→ **What you should do**
Transcribe the records that follow. Keep every word exactly, and drop the pictures.

▬▬▬

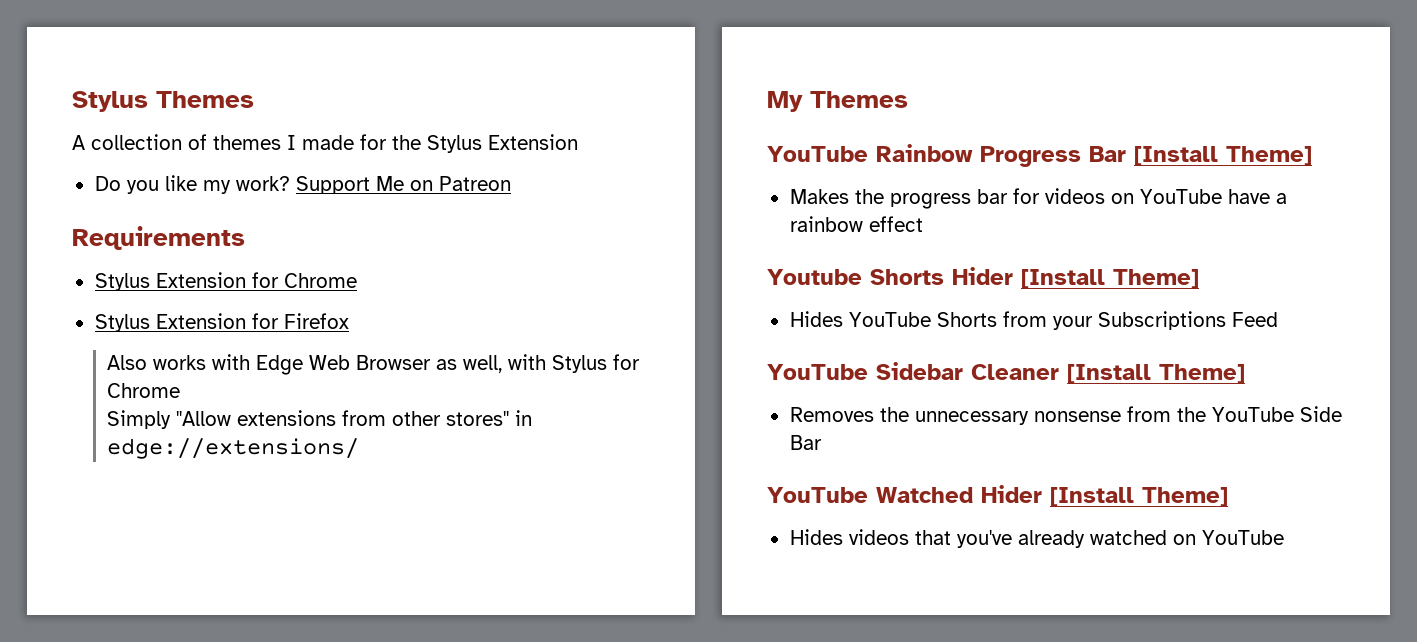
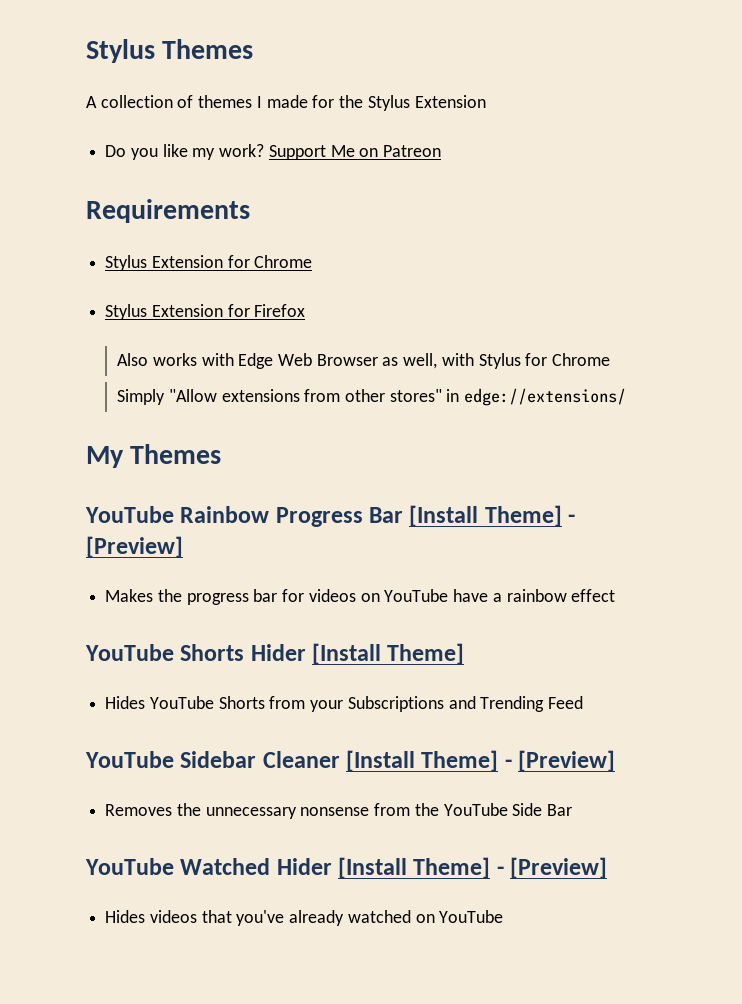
(1312, 156) none -> [568,514,576,523] [86,536,183,558] - [Preview]
[767,269,862,285] Youtube -> [85,644,174,661] YouTube
(1226, 320) none -> [448,696,545,712] and Trending
(1245, 374) none -> [504,750,616,772] - [Preview]
(1228, 497) none -> [496,857,608,879] - [Preview]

▬▬▬

→ **Response below**
(1312, 156) none -> [568,514,576,523] [86,536,183,558] - [Preview]
[767,269,862,285] Youtube -> [85,644,174,661] YouTube
(1226, 320) none -> [448,696,545,712] and Trending
(1245, 374) none -> [504,750,616,772] - [Preview]
(1228, 497) none -> [496,857,608,879] - [Preview]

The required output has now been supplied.